→ Required action:
Among the entries below, find the lines with "Bayesian" and copy them.

→ Given records:
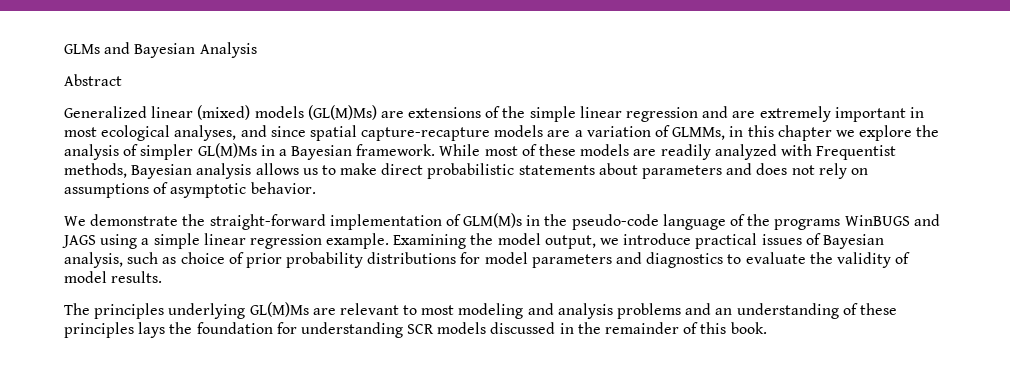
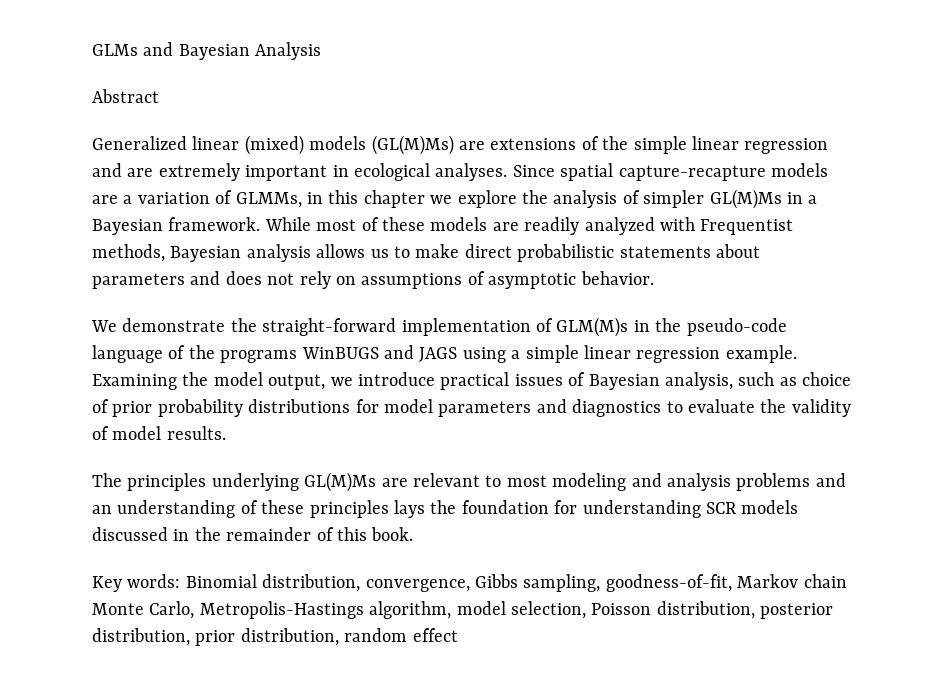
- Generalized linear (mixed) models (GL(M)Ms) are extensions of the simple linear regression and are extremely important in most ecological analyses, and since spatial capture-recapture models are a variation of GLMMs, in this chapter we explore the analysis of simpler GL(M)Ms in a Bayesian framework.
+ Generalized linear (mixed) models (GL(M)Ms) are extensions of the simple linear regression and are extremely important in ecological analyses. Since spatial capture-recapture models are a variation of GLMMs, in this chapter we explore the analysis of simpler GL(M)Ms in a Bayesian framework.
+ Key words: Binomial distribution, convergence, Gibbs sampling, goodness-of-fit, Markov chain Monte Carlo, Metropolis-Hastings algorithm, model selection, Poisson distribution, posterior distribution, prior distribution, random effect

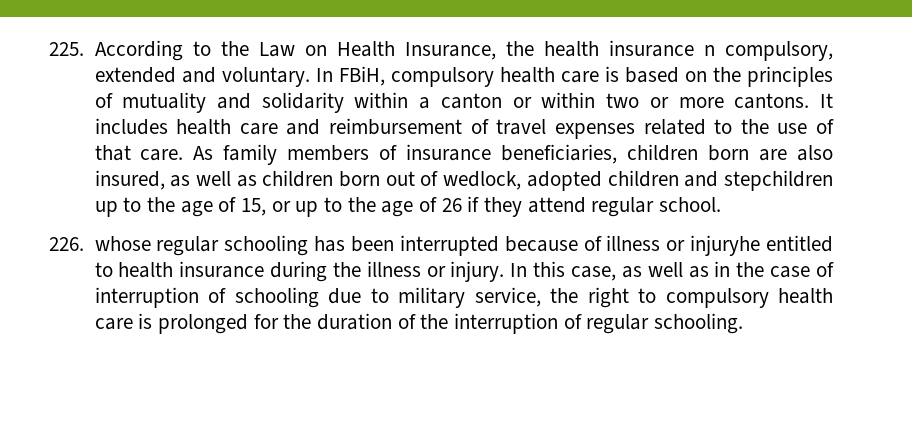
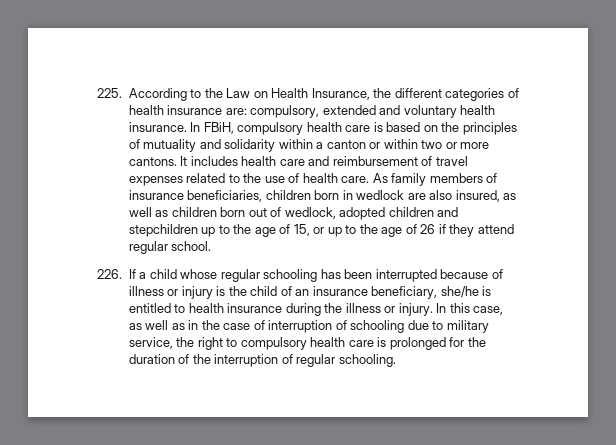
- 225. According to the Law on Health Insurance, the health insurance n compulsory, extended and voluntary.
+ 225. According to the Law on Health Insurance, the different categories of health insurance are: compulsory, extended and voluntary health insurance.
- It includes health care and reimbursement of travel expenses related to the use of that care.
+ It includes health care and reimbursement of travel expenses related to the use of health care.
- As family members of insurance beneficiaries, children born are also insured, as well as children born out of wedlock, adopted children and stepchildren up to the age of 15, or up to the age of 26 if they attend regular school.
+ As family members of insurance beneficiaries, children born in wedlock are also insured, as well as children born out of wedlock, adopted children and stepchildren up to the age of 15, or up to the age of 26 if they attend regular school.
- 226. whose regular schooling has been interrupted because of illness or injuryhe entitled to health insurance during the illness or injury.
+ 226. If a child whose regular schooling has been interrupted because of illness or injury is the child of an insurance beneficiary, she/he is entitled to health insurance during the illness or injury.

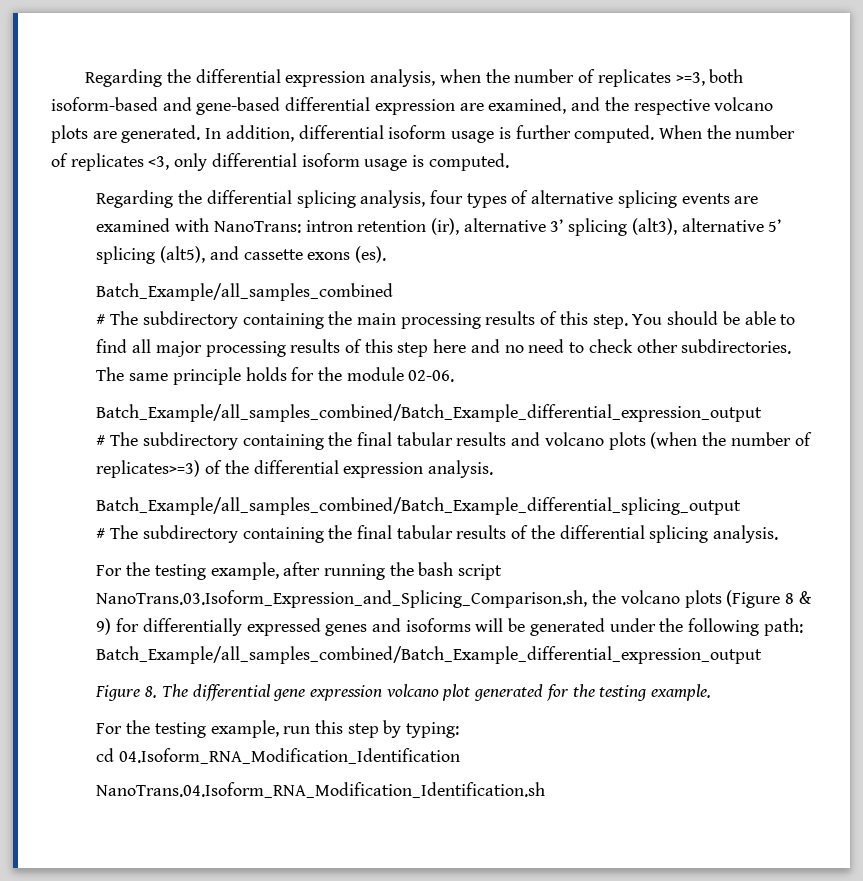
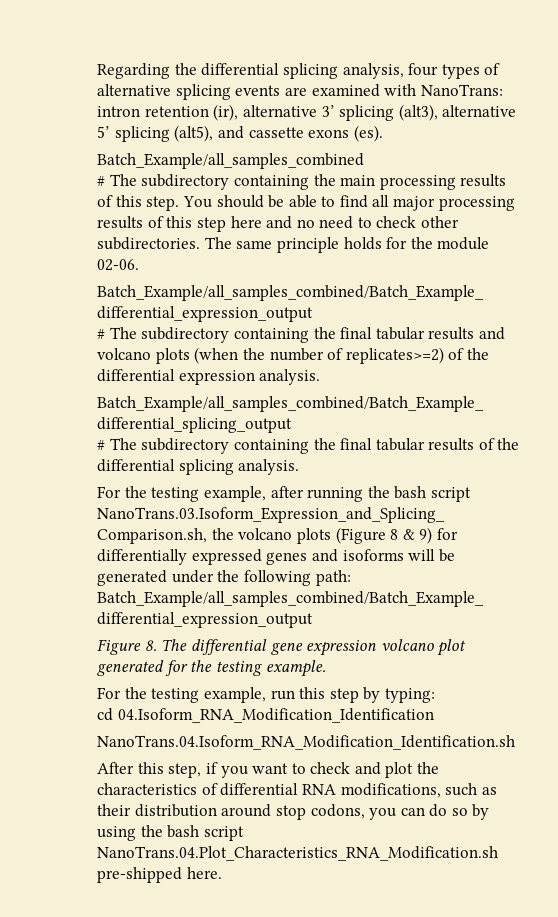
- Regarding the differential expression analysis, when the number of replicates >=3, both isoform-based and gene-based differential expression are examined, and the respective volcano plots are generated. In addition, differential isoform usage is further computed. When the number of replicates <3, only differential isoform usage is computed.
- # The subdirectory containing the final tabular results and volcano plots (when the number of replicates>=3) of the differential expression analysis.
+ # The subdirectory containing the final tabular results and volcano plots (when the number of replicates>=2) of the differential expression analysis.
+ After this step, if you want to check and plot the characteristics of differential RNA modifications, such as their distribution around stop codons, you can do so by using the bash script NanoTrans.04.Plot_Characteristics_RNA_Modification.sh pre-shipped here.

→ Task output:
- Generalized linear (mixed) models (GL(M)Ms) are extensions of the simple linear regression and are extremely important in most ecological analyses, and since spatial capture-recapture models are a variation of GLMMs, in this chapter we explore the analysis of simpler GL(M)Ms in a Bayesian framework.
+ Generalized linear (mixed) models (GL(M)Ms) are extensions of the simple linear regression and are extremely important in ecological analyses. Since spatial capture-recapture models are a variation of GLMMs, in this chapter we explore the analysis of simpler GL(M)Ms in a Bayesian framework.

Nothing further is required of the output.